Grade:
Time:
Topic:
Concept:
SOL: Science:
Rationale:
Goals:
Cognitive Objective:
The student will be able to distinguish, on a short quiz, the work of cones within the eye by answering 4 out of 5 true or false questions correctly.
The child will create his or her own picture that would cause an afterimage to appear.
The child will predict the colors that will be seen in any given afterimage with 2 out of 3 possibilities correct.
The child will accurately predict 3 of 4 colors of an afterimage.
Affective Objective:
The student will choose materials and colors that are personally important or interesting as he or she creates a diagram.
The child will recognize the significance of peers’ work in the learning environment.
Psychomotor Objective:
The student will use his or her fine motor skills when creating a diagram.
The child will exercise hand-eye coordination as he or she carries out short experiments.
Materials:
Poster board
A book about light (Eyewitness Books has several to choose from.)
Paper
A book about sight (How Do Our Eyes See? Is a good example.)
Markers
Chalk
Paint
Small paper or plastic cards
Procedure:
Advance Organizer: Pass out small cards with a picture of the American flag on them. In place of the red, the stripes should be green. Instead of blue, the field in the upper left hand corner should be yellow. The stars should be blue, and the previously white stripes should be blue, as well.

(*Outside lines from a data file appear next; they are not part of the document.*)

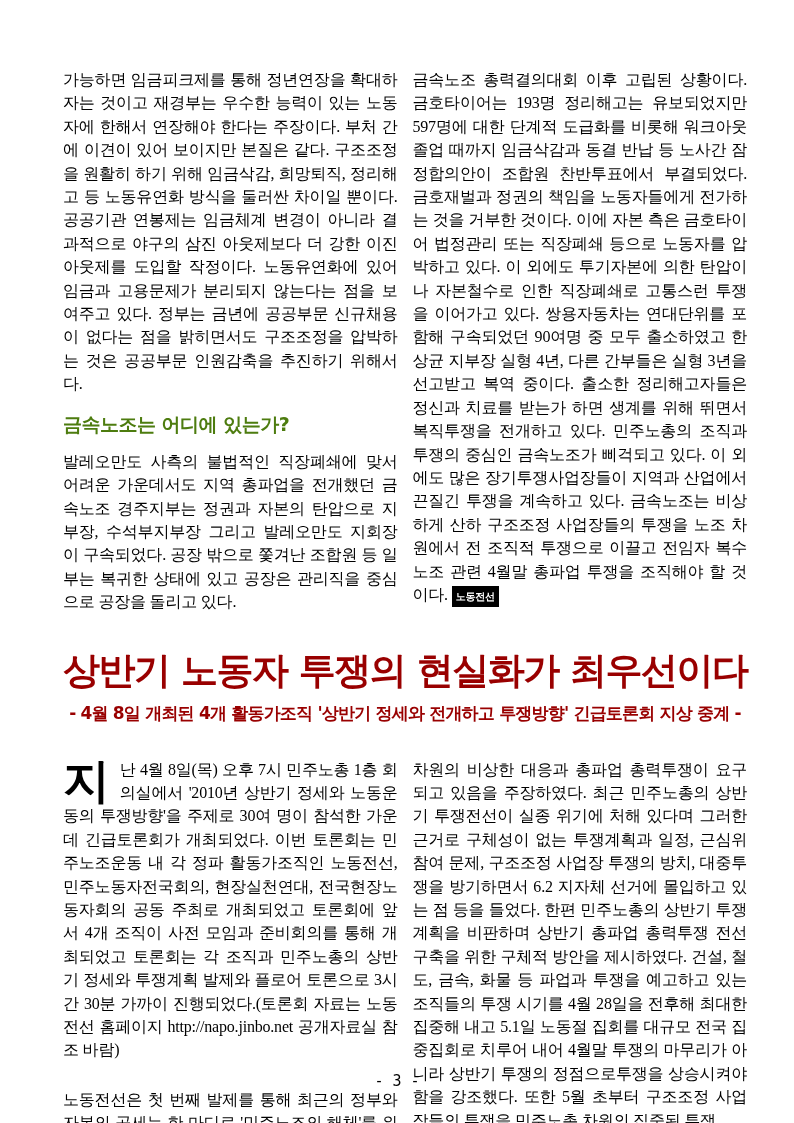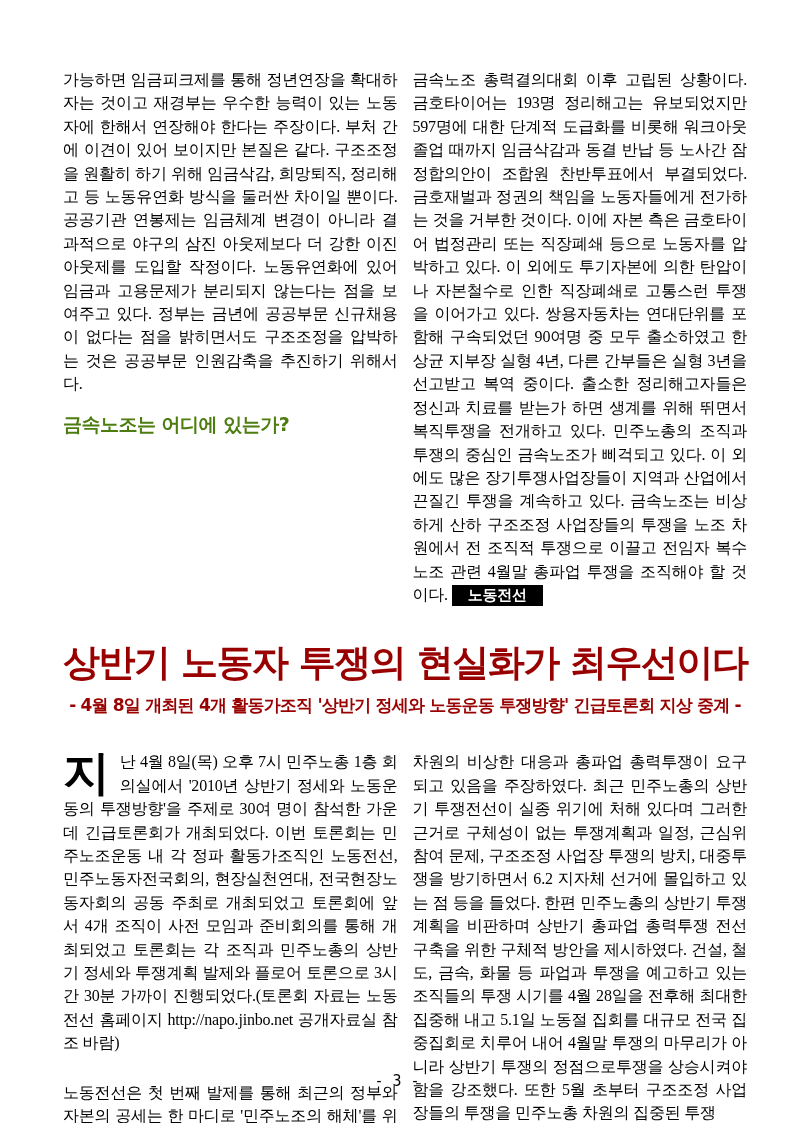--- a/index.html
+++ b/index.html
@@ -44,23 +44,23 @@
     font-weight: bold;
     color: #4d7c0f;
     letter-spacing: -0.5px;
   }
   .badge {
     display: inline-block;
     background: #000000;
     color: #ffffff;
     font-family: "DejaVu Sans", "Liberation Sans", sans-serif;
     font-weight: bold;
-    font-size: 15px;
+    font-size: 10px;
     line-height: 19px;
-    padding: 1px 16px;
+    padding: 1px 4px;
     vertical-align: baseline;
   }
   .headline-block {
     margin-top: 34px;
     text-align: center;
   }
   .headline {
     margin: 0;
     font-family: "DejaVu Sans", "Liberation Sans", sans-serif;
     font-size: 37px;
@@ -105,29 +105,30 @@
 </style>
 </head>
 <body>
 
 <div class="page">
 
   <div class="columns top-section">
     <div class="col">
       <p class="body-para">가능하면 임금피크제를 통해 정년연장을 확대하자는 것이고 재경부는 우수한 능력이 있는 노동자에 한해서 연장해야 한다는 주장이다. 부처 간에 이견이 있어 보이지만 본질은 같다. 구조조정을 원활히 하기 위해 임금삭감, 희망퇴직, 정리해고 등 노동유연화 방식을 둘러싼 차이일 뿐이다. 공공기관 연봉제는 임금체계 변경이 아니라 결과적으로 야구의 삼진 아웃제보다 더 강한 이진아웃제를 도입할 작정이다. 노동유연화에 있어 임금과 고용문제가 분리되지 않는다는 점을 보여주고 있다. 정부는 금년에 공공부문 신규채용이 없다는 점을 밝히면서도 구조조정을 압박하는 것은 공공부문 인원감축을 추진하기 위해서다.</p>
       <h2 class="subhead">금속노조는 어디에 있는가?</h2>
+      <p class="body-para">발레오만도 사측의 불법적인 직장폐쇄에 맞서 어려운 가운데서도 지역 총파업을 전개했던 금속노조 경주지부는 정권과 자본의 탄압으로 지부장, 수석부지부장 그리고 발레오만도 지회장이 구속되었다. 공장 밖으로 쫓겨난 조합원 등 일부는 복귀한 상태에 있고 공장은 관리직을 중심으로 공장을 돌리고 있다.</p>
     </div>
     <div class="col">
       <p class="body-para"><span>금속노조 총력결의대회 이후 고립된 상황이다. 금호타이어는 193명 정리해고는 유보되었지만 597명에 대한 단계적 도급화를 비롯해 워크아웃 졸업 때까지 임금삭감과 동결 반납 등 노사간 잠정합의안이 조합원 찬반투표에서 부결되었다. 금호재벌과 정권의 책임을 노동자들에게 전가하는 것을 거부한 것이다. 이에 자본 측은 금호타이어 법정관리 또는 직장폐쇄 등으로 노동자를 압박하고 있다. 이 외에도 투기자본에 의한 탄압이나 자본철수로 인한 직장폐쇄로 고통스런 투쟁을 이어가고 있다. 쌍용자동차는 연대단위를 포함해 구속되었던 90여명 중 모두 출소하였고 한상균 지부장 실형 4년, 다른 간부들은 실형 3년을 선고받고 복역 중이다. 출소한 정리해고자들은 정신과 치료를 받는가 하면 생계를 위해 뛰면서 복직투쟁을 전개하고 있다. 민주노총의 조직과 투쟁의 중심인 금속노조가 삐걱되고 있다. 이 외에도 많은 장기투쟁사업장들이 지역과 산업에서 끈질긴 투쟁을 계속하고 있다. 금속노조는 비상하게 산하 구조조정 사업장들의 투쟁을 노조 차원에서 전 조직적 투쟁으로 이끌고 전임자 복수노조 관련 4월말 총파업 투쟁을 조직해야 할 것이다.</span> <span class="badge">노동전선</span></p>
     </div>
   </div>
 
   <div class="headline-block">
     <h1 class="headline">상반기 노동자 투쟁의 현실화가 최우선이다</h1>
-    <div class="headline-sub">- 4월 8일 개최된 4개 활동가조직 '상반기 정세와 노동운동 투쟁방향' 긴급토론회 지상 중계 -</div>
+    <div class="headline-sub">- 4월 8일 개최된 4개 활동가조직 '상반기 정세와 전개하고 투쟁방향' 긴급토론회 지상 중계 -</div>
   </div>
 
   <div class="columns bottom-section">
     <div class="col">
       <p class="body-para"><span class="dropcap">지</span><span>난 4월 8일(목) 오후 7시 민주노총 1층 회의실에서 '2010년 상반기 정세와 노동운동의 투쟁방향'을 주제로 30여 명이 참석한 가운데 긴급토론회가 개최되었다. 이번 토론회는 민주노조운동 내 각 정파 활동가조직인 노동전선, 민주노동자전국회의, 현장실천연대, 전국현장노동자회의 공동 주최로 개최되었고 토론회에 앞서 4개 조직이 사전 모임과 준비회의를 통해 개최되었고 토론회는 각 조직과 민주노총의 상반기 정세와 투쟁계획 발제와 플로어 토론으로 3시간 30분 가까이 진행되었다.(토론회 자료는 노동전선 홈페이지 http://napo.jinbo.net 공개자료실 참조 바람)</span></p>
       <p class="body-para">노동전선은 첫 번째 발제를 통해 최근의 정부와 자본의 공세는 한 마디로 '민주노조의 해체'를 위한 목적의식적 탄압이라며 4월말~5월 중순까지 민주노총</p>
     </div>
     <div class="col">
       <p class="body-para">차원의 비상한 대응과 총파업 총력투쟁이 요구되고 있음을 주장하였다. 최근 민주노총의 상반기 투쟁전선이 실종 위기에 처해 있다며 그러한 근거로 구체성이 없는 투쟁계획과 일정, 근심위 참여 문제, 구조조정 사업장 투쟁의 방치, 대중투쟁을 방기하면서 6.2 지자체 선거에 몰입하고 있는 점 등을 들었다. 한편 민주노총의 상반기 투쟁계획을 비판하며 상반기 총파업 총력투쟁 전선 구축을 위한 구체적 방안을 제시하였다. 건설, 철도, 금속, 화물 등 파업과 투쟁을 예고하고 있는 조직들의 투쟁 시기를 4월 28일을 전후해 최대한 집중해 내고 5.1일 노동절 집회를 대규모 전국 집중집회로 치루어 내어 4월말 투쟁의 마무리가 아니라 상반기 투쟁의 정점으로투쟁을 상승시켜야 함을 강조했다. 또한 5월 초부터 구조조정 사업장들의 투쟁을 민주노총 차원의 집중된 투쟁</p>
     </div>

Each child should stare intently at his or her flag card and then immediately look at a blank sheet of white paper when the teacher gives the signal. The student will be amazed to see a red, yellow, and blue afterimage on the white surface.
Ask the children, “What could have made our eyes see the flag, in completely different colors, on the white paper?”
Encourage the children to share their ideas
Introduce the term cone. Cones are inside our eyes, and they allow us to sense color. Draw a diagram of the human eye on the board, and point out the location of cones in our eyes. (On the retina.) Tell the children that there are 6.5 million cones in their eyes, and that because of all of those cones, the human eye can see 10,000,000 colors!
Because there are only three types of cones (red, blue, and yellow sensors), we can do tests like the afterimage flag. Sometimes, after a person has stared at an object for too long, that person’s cones become overloaded, or tired. When the person looks away, the message the cones send to the brain becomes altered quickly, which causes a person to see the complementary color of the color he or she was examining.
Cones send color messages to our brains, and our brain mixes the colors together so that we see so many different colors and shades.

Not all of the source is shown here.